The travel and hotel reservation platform notified customers this past week that their personal information, such as names, email addresses, phone numbers and booking details, may have been compromised in the breach, according to posts on social media.
“We’re writing to inform you that unauthorized third parties may have been able to access certain booking information associated with your reservation,” the notification read, according to a screenshot posted on Reddit.
The message noted that “anything that you may have shared with the accommodation” could have been part of the information stolen.
A spokesperson for the company told The Guardian that “financial information was not accessed.”
Courtney Camp, a Booking.com spokesperson, told TechCrunch that the company “noticed some suspicious activity involving unauthorized third parties being able to access some of our guests’ booking information.”
“Upon discovering the activity, we took action to contain the issue. We have updated the PIN number for these reservations and informed our guests,” she said.
Attackers are using the hotel and messaging systems tied to reservations to send convincing requests and messages to consumers. They often mimic real hotel communication on the booking platform, which can come off convincing.
The Reddit user who initially posted the notification to the subreddit r/Bookingcom told TechCrunch that they had received a phishing message through WhatsApp two weeks ago that included their booking details and personal information.

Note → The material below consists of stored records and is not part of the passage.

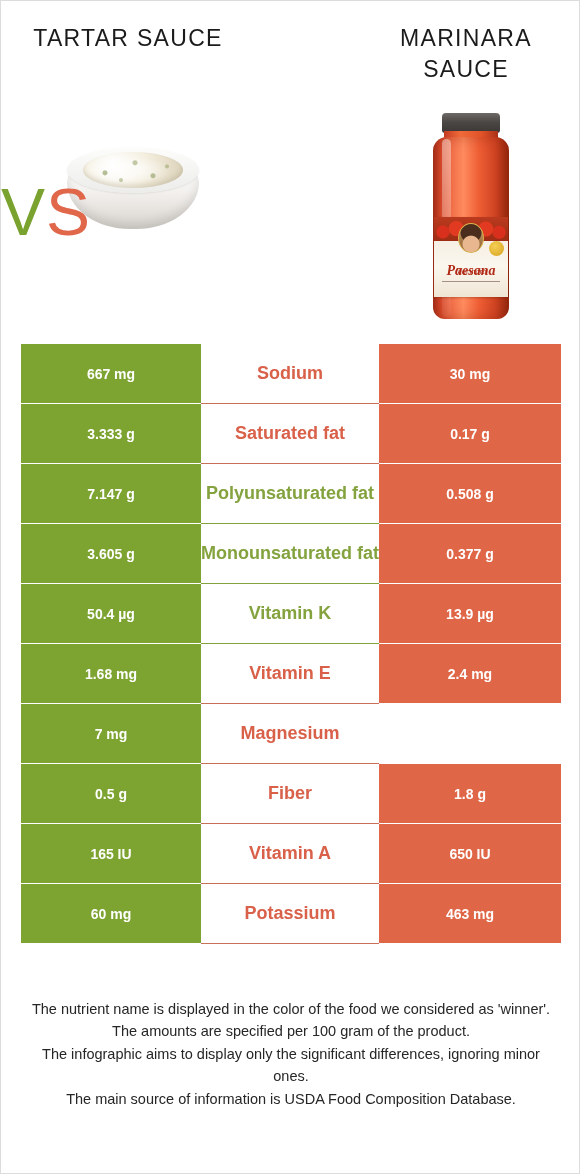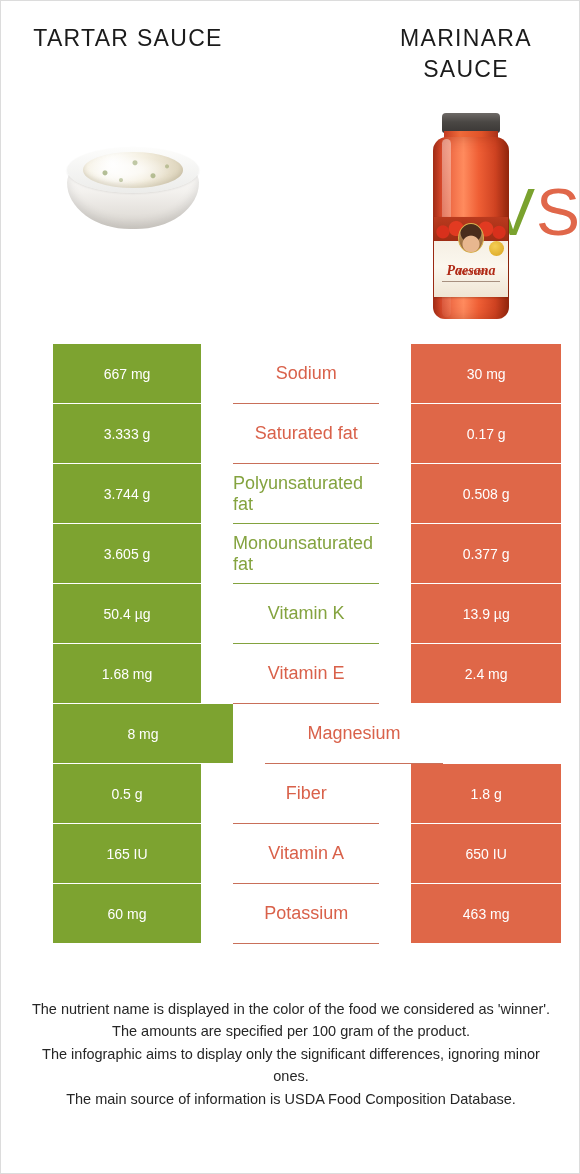--- a/index.html
+++ b/index.html
@@ -45,7 +45,7 @@
     left: 0;
     top: 178px;
     width: 580px;
-    text-align: right;
+    text-align: left;
     font-size: 66px;
     font-weight: 300;
     letter-spacing: 1px;

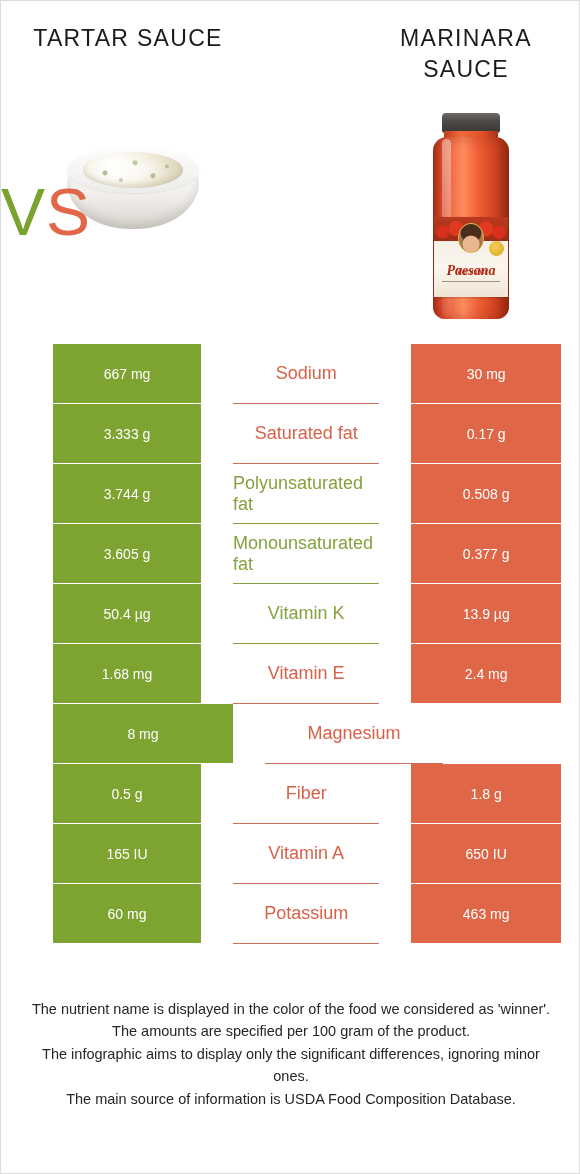--- a/index.html
+++ b/index.html
@@ -250,9 +250,8 @@
     align-items: center;
     justify-content: center;
     font-size: 14px;
-    font-weight: normal;
+    font-weight: bold;
     box-sizing: border-box;
-    margin-left: 32px;
   }
   .cell-left {
     width: 180px;

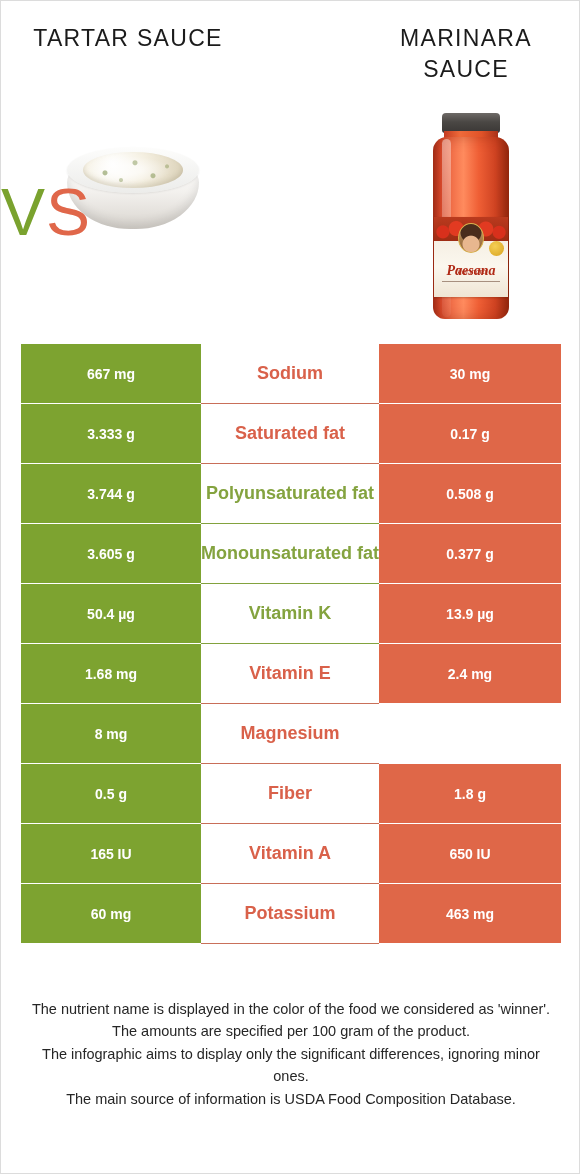--- a/index.html
+++ b/index.html
@@ -334,7 +334,7 @@
         <div class="cell cell-right">0.17 g</div>
       </div>
       <div class="row win-left">
-        <div class="cell cell-left">3.744 g</div>
+        <div class="cell cell-left">7.147 g</div>
         <div class="cell cell-mid">Polyunsaturated fat</div>
         <div class="cell cell-right">0.508 g</div>
       </div>

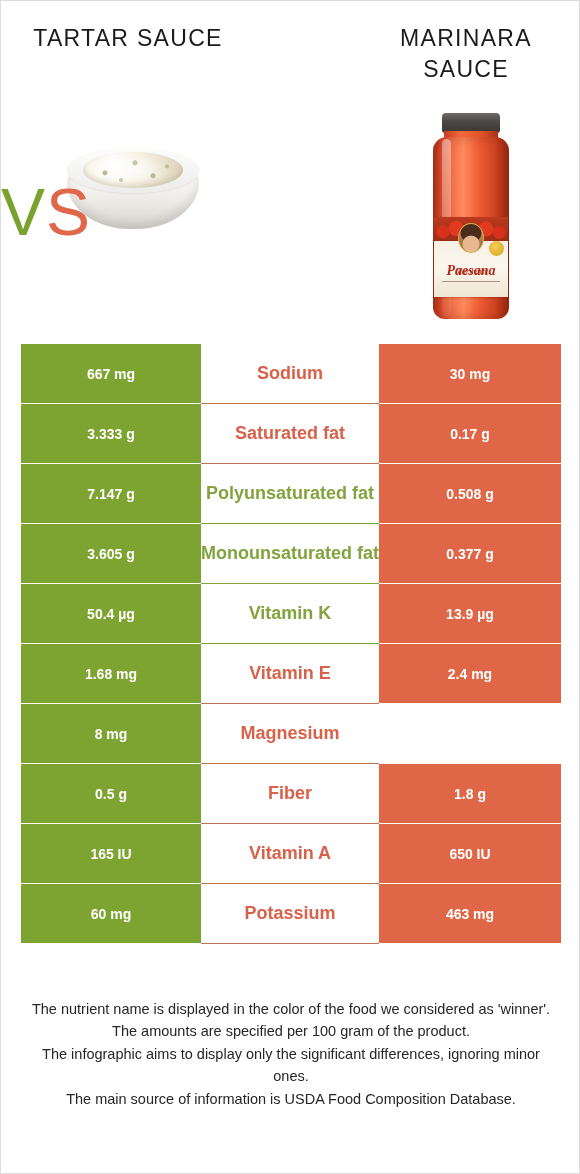--- a/index.html
+++ b/index.html
@@ -354,7 +354,7 @@
         <div class="cell cell-right">2.4 mg</div>
       </div>
       <div class="row win-right">
-        <div class="cell cell-left">8 mg</div>
+        <div class="cell cell-left">7 mg</div>
         <div class="cell cell-mid">Magnesium</div>
       </div>
       <div class="row win-right">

In some cases, travelers have reported being asked to “reconfirm payment” or “verify identity” shortly before their arrival.

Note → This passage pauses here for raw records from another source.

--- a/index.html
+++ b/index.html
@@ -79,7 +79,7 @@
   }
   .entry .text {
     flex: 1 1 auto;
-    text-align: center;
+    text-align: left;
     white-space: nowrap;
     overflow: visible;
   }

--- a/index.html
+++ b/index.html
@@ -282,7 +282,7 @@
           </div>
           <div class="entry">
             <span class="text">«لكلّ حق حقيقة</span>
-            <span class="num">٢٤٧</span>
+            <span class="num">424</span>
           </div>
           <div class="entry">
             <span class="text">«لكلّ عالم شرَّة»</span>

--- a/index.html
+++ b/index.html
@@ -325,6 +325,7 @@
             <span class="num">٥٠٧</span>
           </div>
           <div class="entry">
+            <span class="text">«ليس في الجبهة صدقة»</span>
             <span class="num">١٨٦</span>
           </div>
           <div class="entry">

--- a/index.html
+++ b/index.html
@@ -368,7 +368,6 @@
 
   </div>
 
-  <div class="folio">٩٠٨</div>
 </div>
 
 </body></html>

Customers should look out for messages that look legitimate but feel off, urgent payment requests, last-minute confirmation emails or texts that appear to be tied directly to their reservation.
If you have a trip coming up, confirm your reservation details directly through Booking.com — not through email or text links. If anything feels off, call the hotel directly through their verified number on their website or on Google Maps.
Booking.com advises customers to report suspicious messages directly through its platform.